DOI: 10.3923/pjn.2016.948.953

Received: August 23, 2016; Accepted: September 01, 2016; Published: September 15, 2016


Cocoa bean shell (CBS) is cocoa industry by-product with low economic value. The CBS is part of the cocoa bean that separated from the cotyledons. The CBS makes about 15% of the weight of the cocoa bean1. Indonesia processed 425.000 t of cocoa beans in 2014, generating approximately 63.750 t of shells2.

Cocoa beans are reportedly contain high level of polyphenols with antioxidant activity, mainly flavan-3-ol (monomeric epicatechin and catechin, as well as their oligomers from dimers to decamers, the procyanidins), with small amounts of anthocyanin (mainly cyanidin glycosides) and flavonols (quercetin glycosides)3,4. Their polyphenolic structure has one or more aromatic ring and at least has two hydroxyl groups5, with ability to inhibit free radicals3. The chemical structure of cocoa flavanols and procyanidins determine their antioxidant activity play as radical scavenging and metal chelating agent6.

However, most of studies are mainly concentrated on cocoa bean with far less attention on the CBS, despite its potential as cheaper source of antioxidants. It has beneficial effects such as antioxidants7-10, antimicrobial11 and anti-caries1,12,13. Nsor-Atindana et al.11 reported that total polyphenolic and total flavonoid content of CBS were 41.82 mg GAE g–1 and 5.49 mg CE g–1, respectively.

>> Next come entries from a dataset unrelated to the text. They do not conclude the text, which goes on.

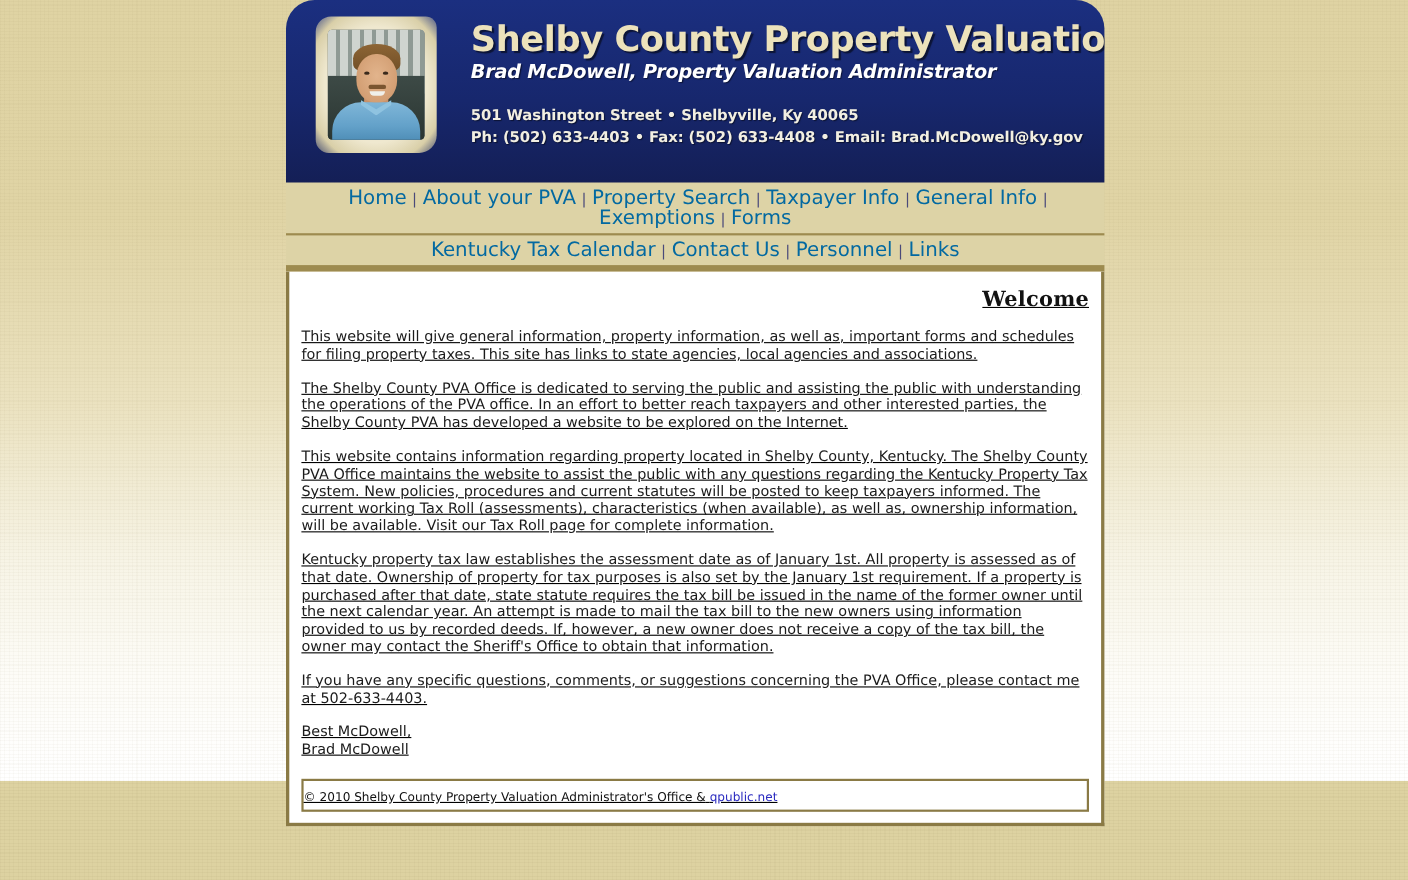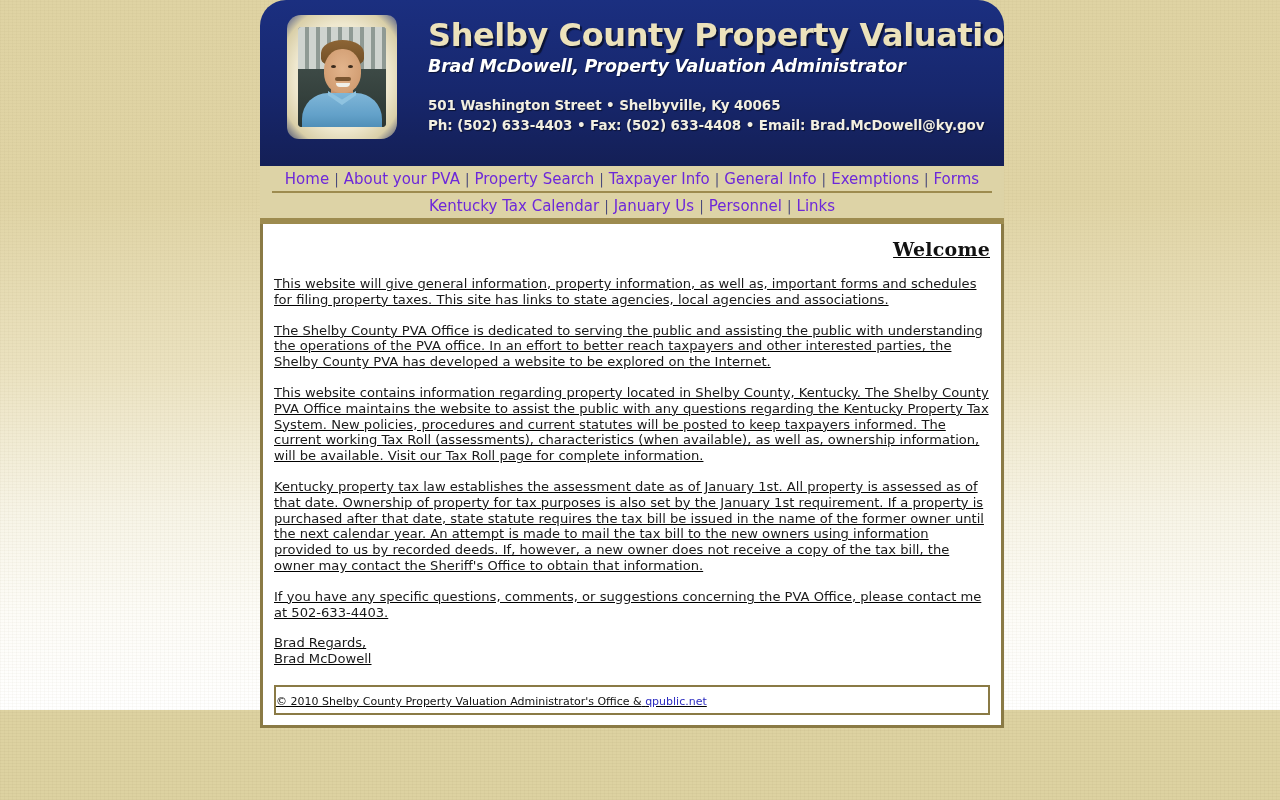"Home" .nav a { color: #6d28d9 -> #0369a1; font-size: 15px -> 18px }
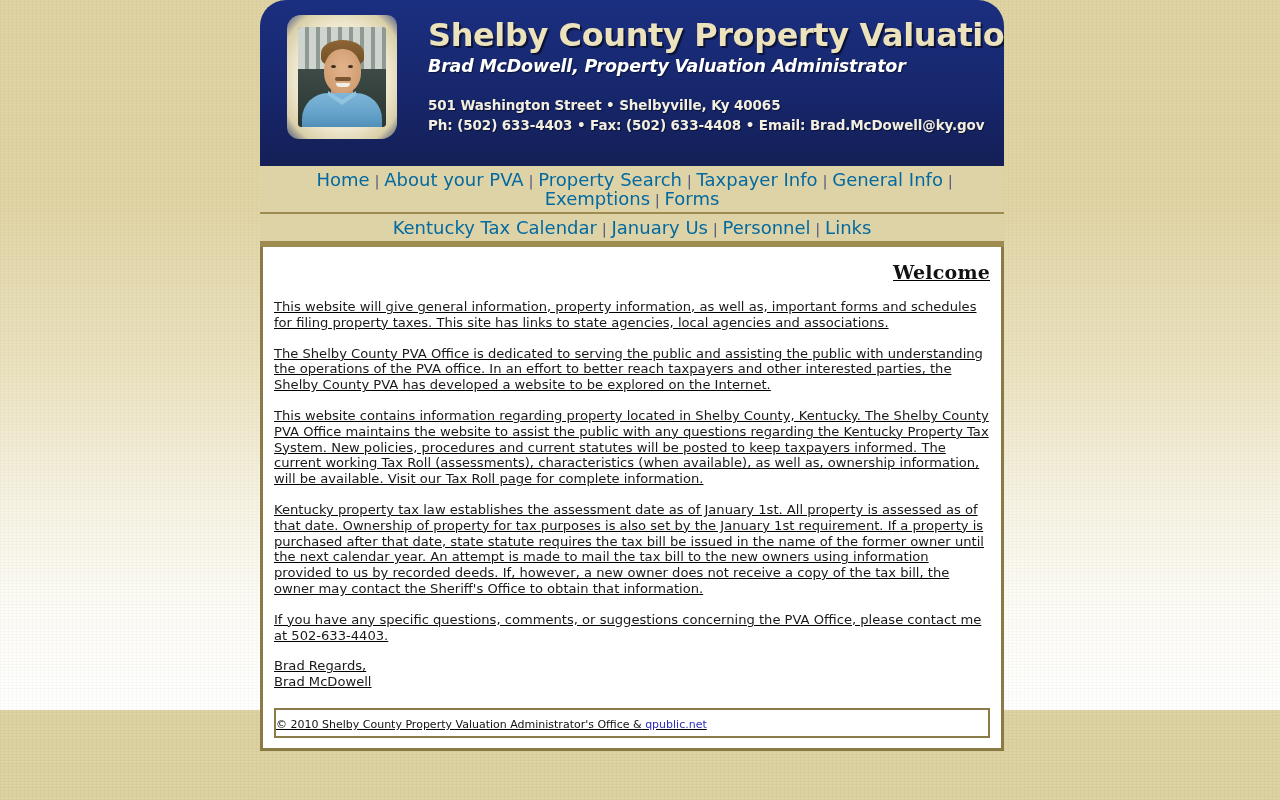"January Us" a { text: January -> Contact }
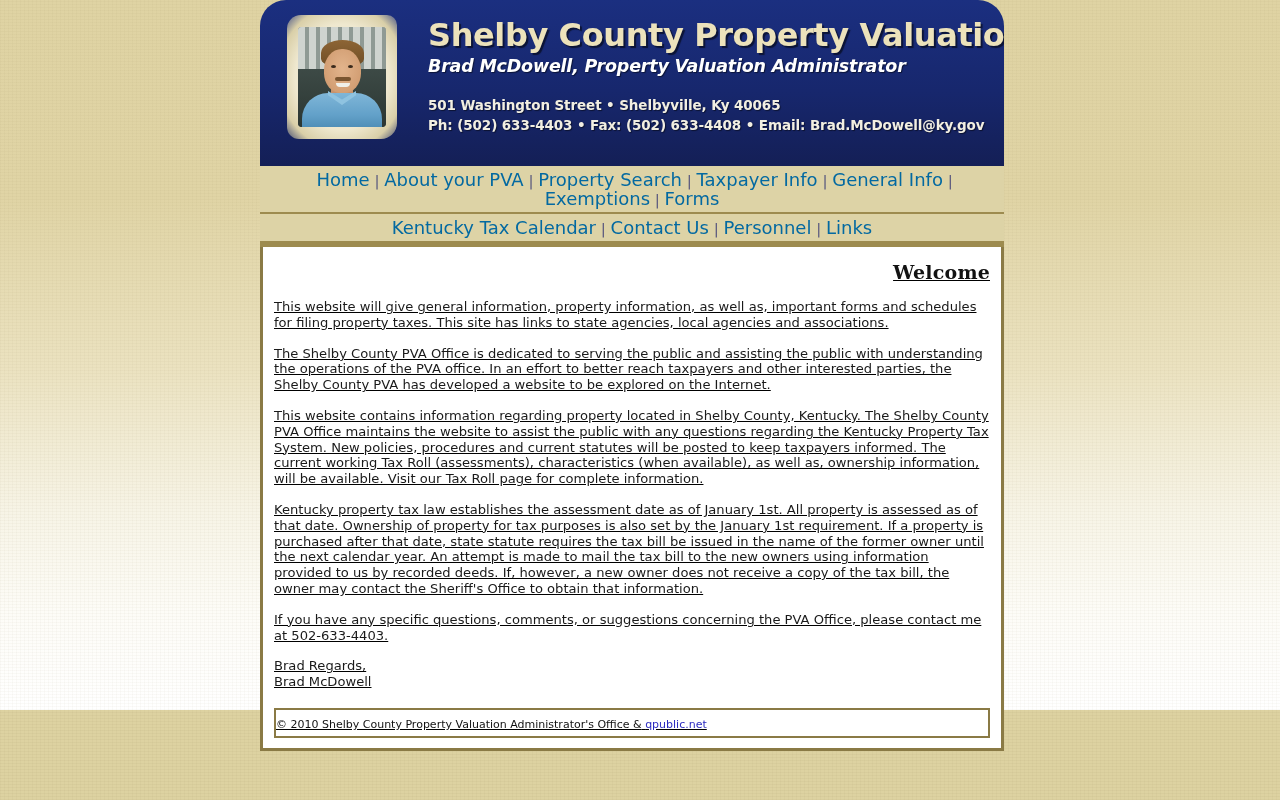"Brad Regards," span { text: Brad Regards -> Best McDowell }
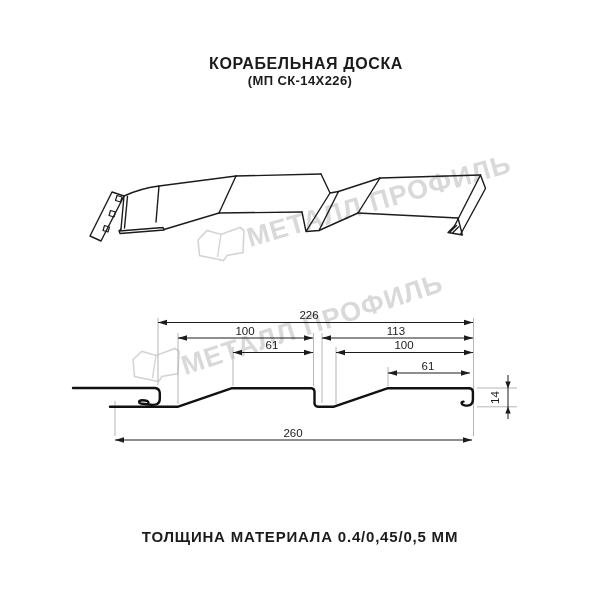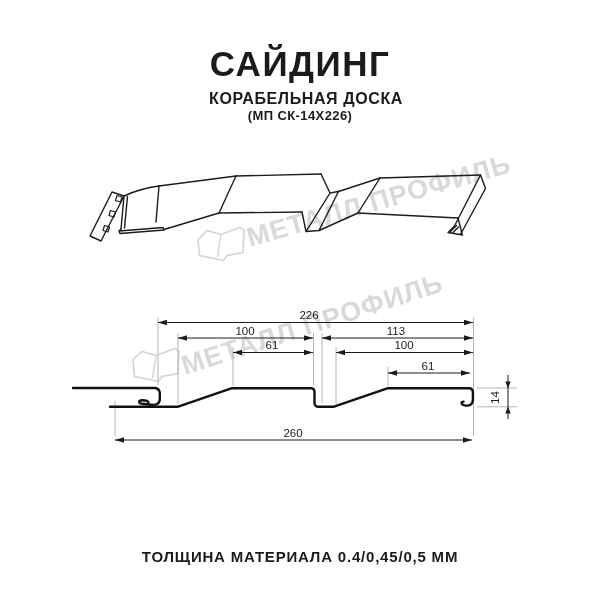"САЙДИНГ" div.title { html: <div>САЙДИНГ</div> -> none }
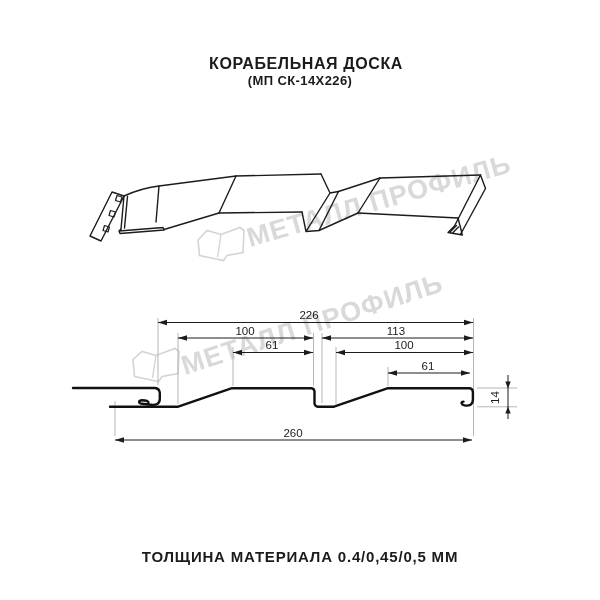"ТОЛЩИНА МАТЕРИАЛА 0.4/0,45/0,5 ММ" .footer { top: 548px -> 528px }
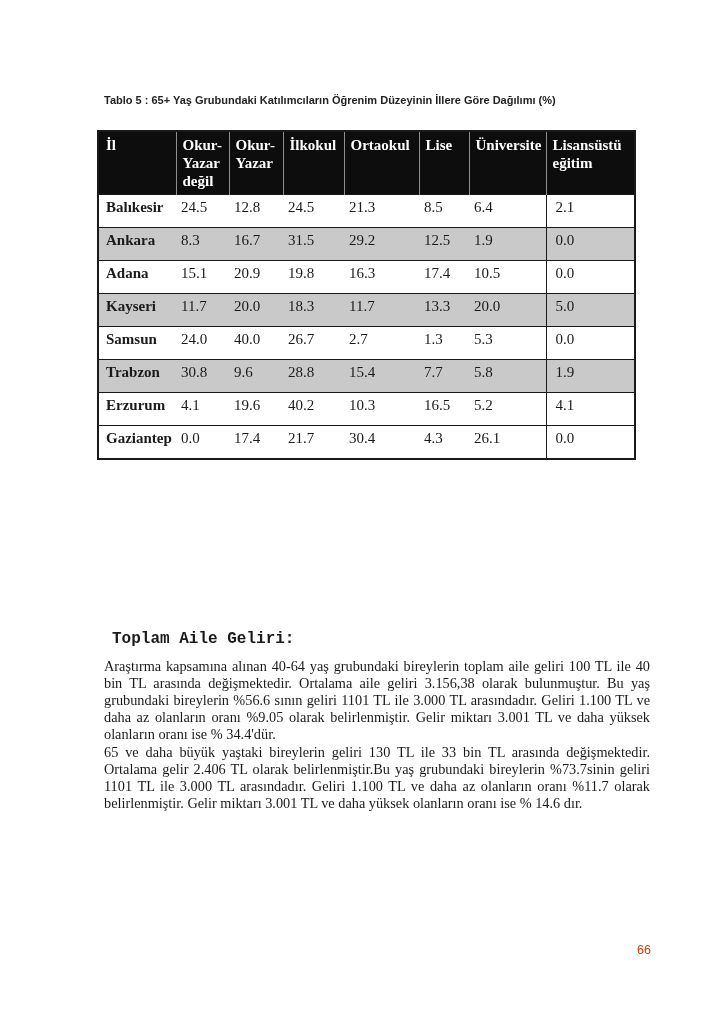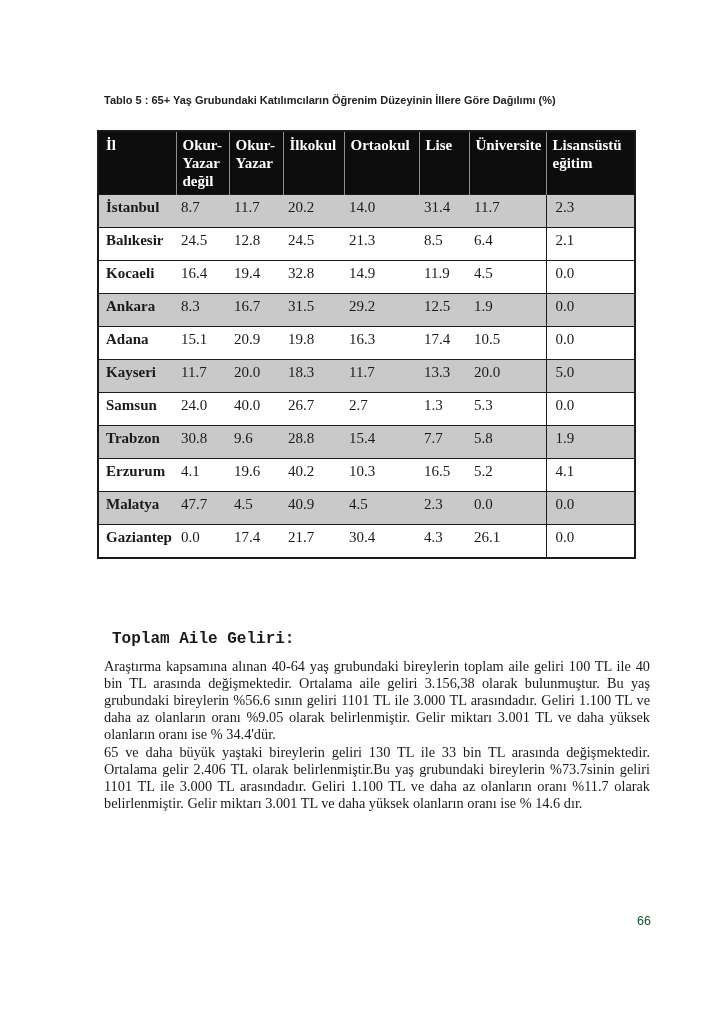"İstanbul" tr.shaded { html: <tr> <th>İstanbul</th> <td>8.7</td> <td>11.7</td> <td>20.2</td> <td>14.0</td> <td>31.4</td> <td>11.7</td> <td>2.3</td> </tr> -> none }
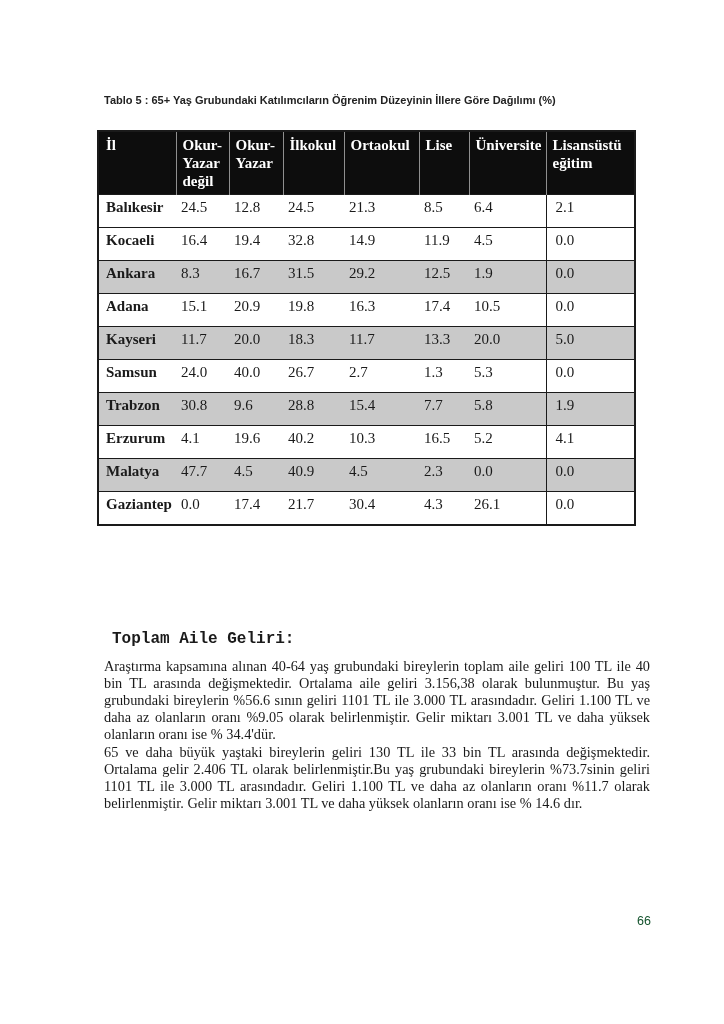"Kocaeli" tr { html: <tr> <th>Kocaeli</th> <td>16.4</td> <td>19.4</td> <td>32.8</td> <td>14.9</td> <td>11.9</td> <td>4.5</td> <td>0.0</td> </tr> -> none }
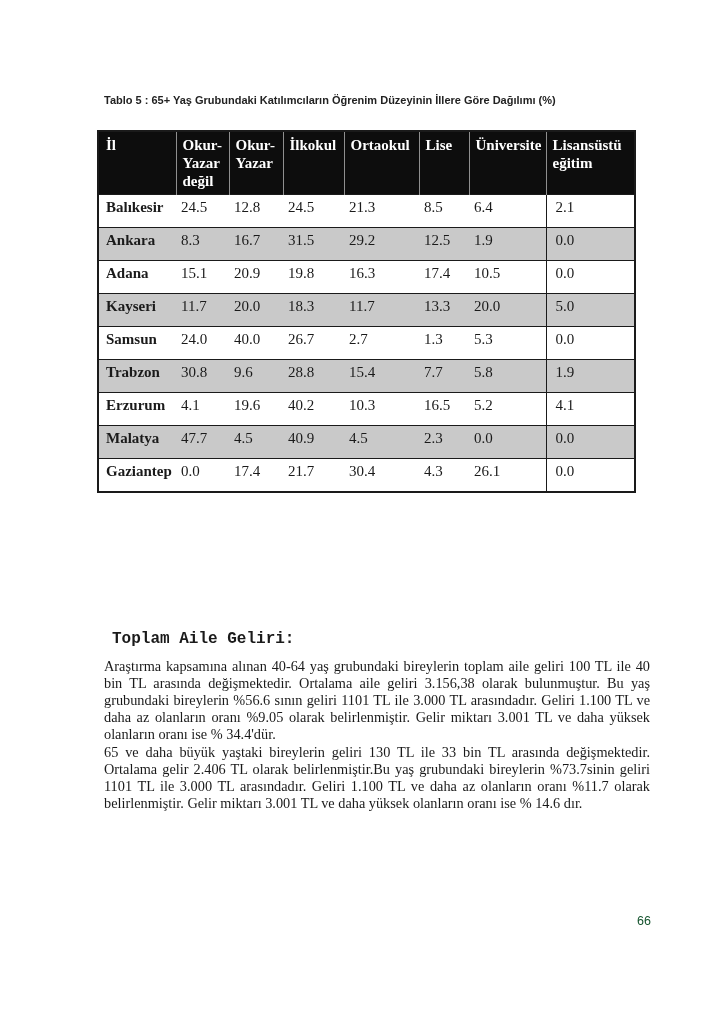"Malatya" tr.shaded { html: <tr> <th>Malatya</th> <td>47.7</td> <td>4.5</td> <td>40.9</td> <td>4.5</td> <td>2.3</td> <td>0.0</td> <td>0.0</td> </tr> -> none }
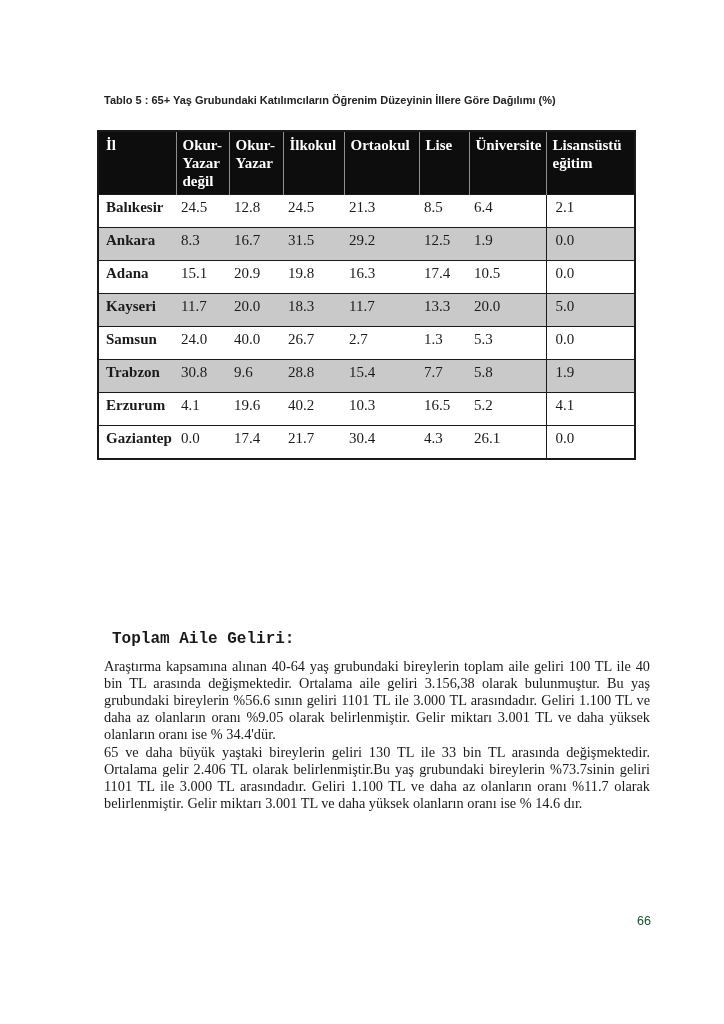"66" #page-number { color: #14532d -> #c2410c; top: 914px -> 943px }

Its polyphenolic compounds are procyanidins, epicatechin, p-hydroxybenzoic acid, anthocyanin, proanthocyanin and clovamide7,14,15.

Cocoa beans fermentation is a critical step in cocoa processing for the development of the chocolate flavour and taste due to aroma precursors generation and affect phenolic content of cocoa beans. Fermented cocoa beans had much lower epicatechin content than the partially fermented16. Moreover, polyphenol content of CBS from fermented cocoa beans is higher than CBS from partially fermented cocoa beans. Cocoa beans fermentation lead in death and cell permeability damaged of seed, resulting diffusion of polyphenol compounds from pigment cells to all parts of the cotyledons. During fermentation, the migration of epicatechin from cocoa beans into CBS has occurred16,17. Coinciding with the decreased of epicatechin in the bean, epicatechin in the shell increased, during the second and third day of fermentation. At the end of fermentation (6 days), epicatechin content of both cocoa beans and shells decreased16. Although, polyphenolic compounds usually accumulate in the outer parts of plants such as shells, skins, etc.18, there is limited information about the effect of cocoa beans fermentation to the antioxidant compound of CBS. The objectives of this study were to evaluate the effects of cocoa beans fermentation on phenolic content, antioxidant activity and to determine the functional groups of CBS extract using FTIR analysis.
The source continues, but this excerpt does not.